__Dataset records__:
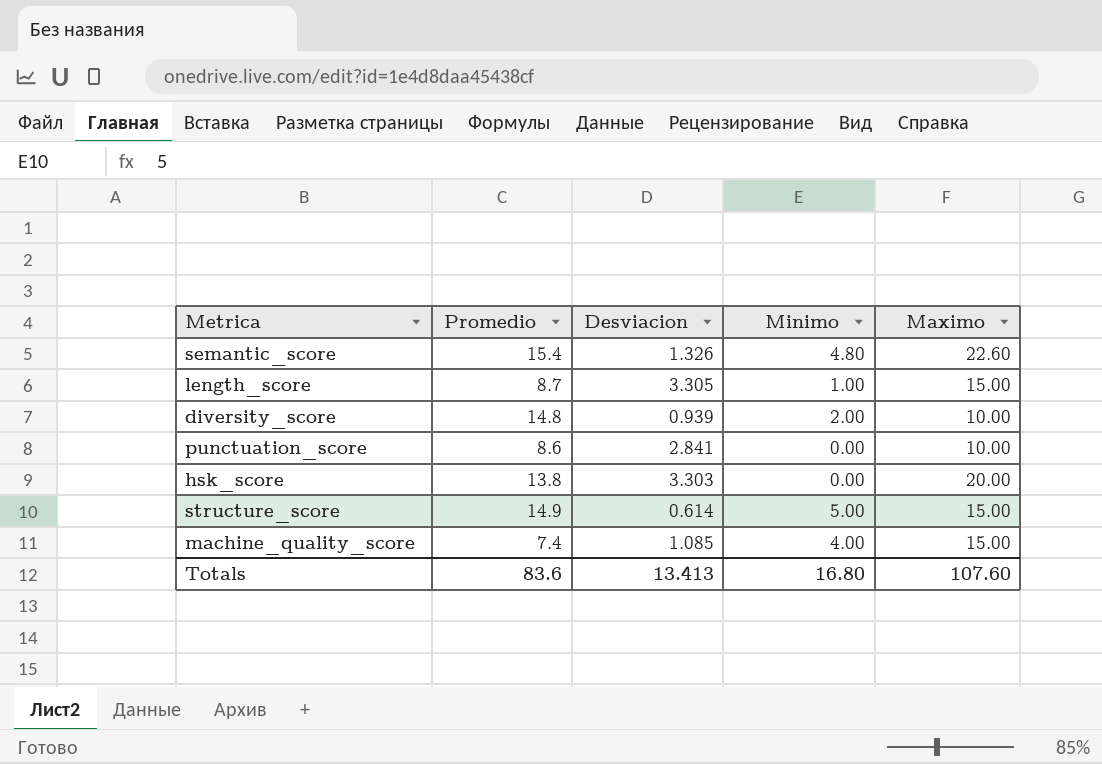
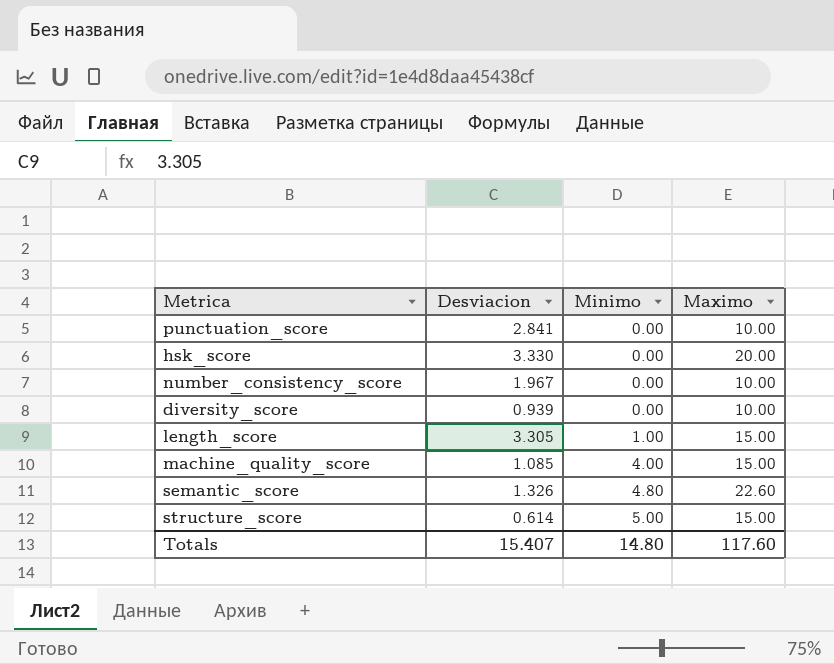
row order: none -> Minimo ascending
column Promedio | position: 2 -> none
hsk_score | Desviacion: 3.303 -> 3.330
row number_consistency_score: none -> 1.967 | 0.00 | 10.00
diversity_score | Minimo: 2.00 -> 0.00
Totals | Desviacion: 13.413 -> 15.407
Totals | Minimo: 16.80 -> 14.80
Totals | Maximo: 107.60 -> 117.60

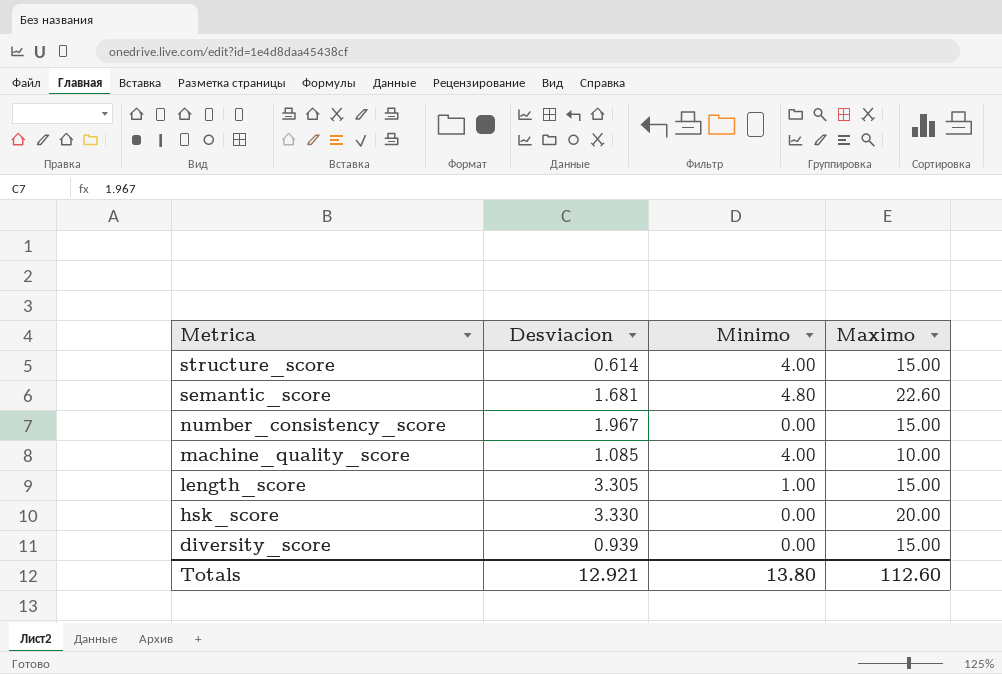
row order: Minimo ascending -> Metrica descending
row punctuation_score: 2.841 | 0.00 | 10.00 -> none
structure_score | Minimo: 5.00 -> 4.00
semantic_score | Desviacion: 1.326 -> 1.681
number_consistency_score | Maximo: 10.00 -> 15.00
machine_quality_score | Maximo: 15.00 -> 10.00
diversity_score | Maximo: 10.00 -> 15.00
Totals | Desviacion: 15.407 -> 12.921
Totals | Minimo: 14.80 -> 13.80
Totals | Maximo: 117.60 -> 112.60

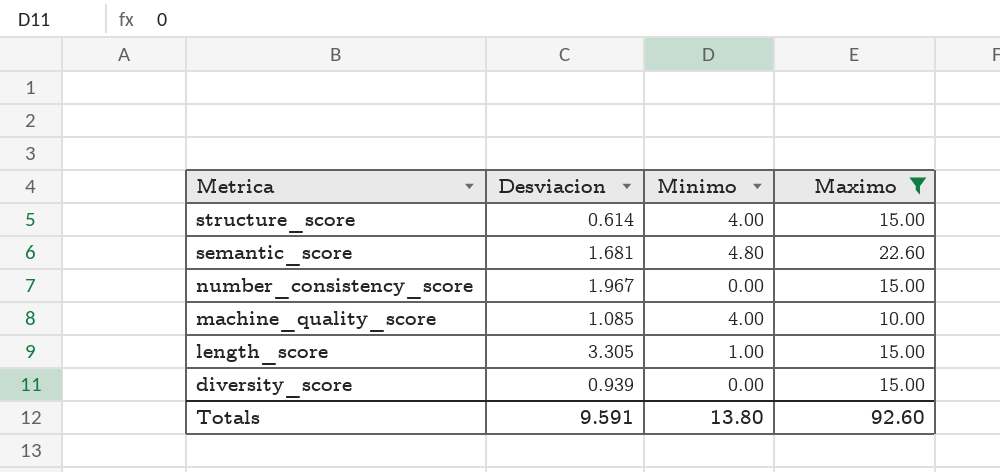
filter: none -> Maximo != 20.00
Totals | Desviacion: 12.921 -> 9.591
Totals | Maximo: 112.60 -> 92.60

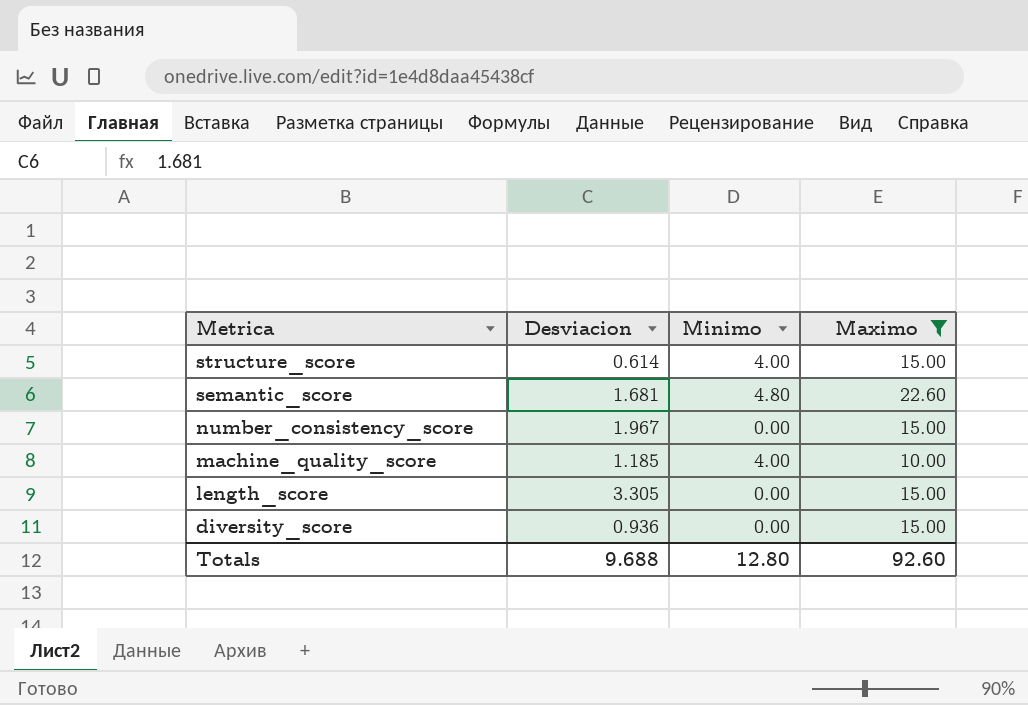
machine_quality_score | Desviacion: 1.085 -> 1.185
length_score | Minimo: 1.00 -> 0.00
diversity_score | Desviacion: 0.939 -> 0.936
Totals | Desviacion: 9.591 -> 9.688
Totals | Minimo: 13.80 -> 12.80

__Problem requirements__: Looking at the data, how many lines hold the string "Desviacion"? Reply with the number alone.

__Solution to the problem__: 8